• [YOUR ASSIGNMENT]
Every entry needs to appear again exactly as written below.

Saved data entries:
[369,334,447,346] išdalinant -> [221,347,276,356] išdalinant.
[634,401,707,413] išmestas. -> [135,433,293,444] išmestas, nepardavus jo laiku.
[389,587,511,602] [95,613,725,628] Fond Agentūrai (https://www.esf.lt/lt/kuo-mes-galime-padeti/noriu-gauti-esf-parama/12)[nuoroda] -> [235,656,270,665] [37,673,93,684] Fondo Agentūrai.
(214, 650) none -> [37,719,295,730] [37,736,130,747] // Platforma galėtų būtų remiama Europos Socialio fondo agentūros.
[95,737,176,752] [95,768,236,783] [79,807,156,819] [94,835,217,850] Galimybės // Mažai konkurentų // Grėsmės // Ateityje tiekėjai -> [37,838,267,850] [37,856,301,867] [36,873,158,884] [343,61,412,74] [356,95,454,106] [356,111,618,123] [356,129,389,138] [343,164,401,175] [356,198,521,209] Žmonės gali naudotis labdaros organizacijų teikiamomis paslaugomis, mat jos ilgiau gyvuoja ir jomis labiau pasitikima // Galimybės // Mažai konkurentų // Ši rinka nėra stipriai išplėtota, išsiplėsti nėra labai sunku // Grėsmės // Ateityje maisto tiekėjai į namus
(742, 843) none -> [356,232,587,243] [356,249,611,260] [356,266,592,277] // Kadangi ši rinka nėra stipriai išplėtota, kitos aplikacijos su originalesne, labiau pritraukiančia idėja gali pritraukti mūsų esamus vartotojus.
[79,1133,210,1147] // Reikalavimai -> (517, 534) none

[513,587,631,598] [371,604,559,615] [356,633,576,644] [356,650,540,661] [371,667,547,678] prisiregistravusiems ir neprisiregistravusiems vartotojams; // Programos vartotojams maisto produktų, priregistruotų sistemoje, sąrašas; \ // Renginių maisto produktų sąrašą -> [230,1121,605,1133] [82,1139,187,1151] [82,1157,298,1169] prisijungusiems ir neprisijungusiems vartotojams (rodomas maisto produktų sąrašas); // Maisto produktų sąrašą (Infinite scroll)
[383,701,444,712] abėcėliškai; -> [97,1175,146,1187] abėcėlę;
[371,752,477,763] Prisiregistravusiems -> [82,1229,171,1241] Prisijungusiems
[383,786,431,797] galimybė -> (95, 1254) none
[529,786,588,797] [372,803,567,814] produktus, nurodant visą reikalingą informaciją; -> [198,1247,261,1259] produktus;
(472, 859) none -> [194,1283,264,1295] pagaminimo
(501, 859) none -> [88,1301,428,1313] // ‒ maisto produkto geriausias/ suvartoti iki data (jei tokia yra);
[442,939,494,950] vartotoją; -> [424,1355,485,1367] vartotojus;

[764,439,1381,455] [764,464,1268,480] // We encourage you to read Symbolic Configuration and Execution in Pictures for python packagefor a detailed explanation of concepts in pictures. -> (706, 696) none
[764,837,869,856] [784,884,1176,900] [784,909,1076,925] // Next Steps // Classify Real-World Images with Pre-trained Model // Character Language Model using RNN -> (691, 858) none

• [ANSWER BELOW]
[369,334,447,346] išdalinant -> [221,347,276,356] išdalinant.
[634,401,707,413] išmestas. -> [135,433,293,444] išmestas, nepardavus jo laiku.
[389,587,511,602] [95,613,725,628] Fond Agentūrai (https://www.esf.lt/lt/kuo-mes-galime-padeti/noriu-gauti-esf-parama/12)[nuoroda] -> [235,656,270,665] [37,673,93,684] Fondo Agentūrai.
(214, 650) none -> [37,719,295,730] [37,736,130,747] // Platforma galėtų būtų remiama Europos Socialio fondo agentūros.
[95,737,176,752] [95,768,236,783] [79,807,156,819] [94,835,217,850] Galimybės // Mažai konkurentų // Grėsmės // Ateityje tiekėjai -> [37,838,267,850] [37,856,301,867] [36,873,158,884] [343,61,412,74] [356,95,454,106] [356,111,618,123] [356,129,389,138] [343,164,401,175] [356,198,521,209] Žmonės gali naudotis labdaros organizacijų teikiamomis paslaugomis, mat jos ilgiau gyvuoja ir jomis labiau pasitikima // Galimybės // Mažai konkurentų // Ši rinka nėra stipriai išplėtota, išsiplėsti nėra labai sunku // Grėsmės // Ateityje maisto tiekėjai į namus
(742, 843) none -> [356,232,587,243] [356,249,611,260] [356,266,592,277] // Kadangi ši rinka nėra stipriai išplėtota, kitos aplikacijos su originalesne, labiau pritraukiančia idėja gali pritraukti mūsų esamus vartotojus.
[79,1133,210,1147] // Reikalavimai -> (517, 534) none

[513,587,631,598] [371,604,559,615] [356,633,576,644] [356,650,540,661] [371,667,547,678] prisiregistravusiems ir neprisiregistravusiems vartotojams; // Programos vartotojams maisto produktų, priregistruotų sistemoje, sąrašas; \ // Renginių maisto produktų sąrašą -> [230,1121,605,1133] [82,1139,187,1151] [82,1157,298,1169] prisijungusiems ir neprisijungusiems vartotojams (rodomas maisto produktų sąrašas); // Maisto produktų sąrašą (Infinite scroll)
[383,701,444,712] abėcėliškai; -> [97,1175,146,1187] abėcėlę;
[371,752,477,763] Prisiregistravusiems -> [82,1229,171,1241] Prisijungusiems
[383,786,431,797] galimybė -> (95, 1254) none
[529,786,588,797] [372,803,567,814] produktus, nurodant visą reikalingą informaciją; -> [198,1247,261,1259] produktus;
(472, 859) none -> [194,1283,264,1295] pagaminimo
(501, 859) none -> [88,1301,428,1313] // ‒ maisto produkto geriausias/ suvartoti iki data (jei tokia yra);
[442,939,494,950] vartotoją; -> [424,1355,485,1367] vartotojus;

[764,439,1381,455] [764,464,1268,480] // We encourage you to read Symbolic Configuration and Execution in Pictures for python packagefor a detailed explanation of concepts in pictures. -> (706, 696) none
[764,837,869,856] [784,884,1176,900] [784,909,1076,925] // Next Steps // Classify Real-World Images with Pre-trained Model // Character Language Model using RNN -> (691, 858) none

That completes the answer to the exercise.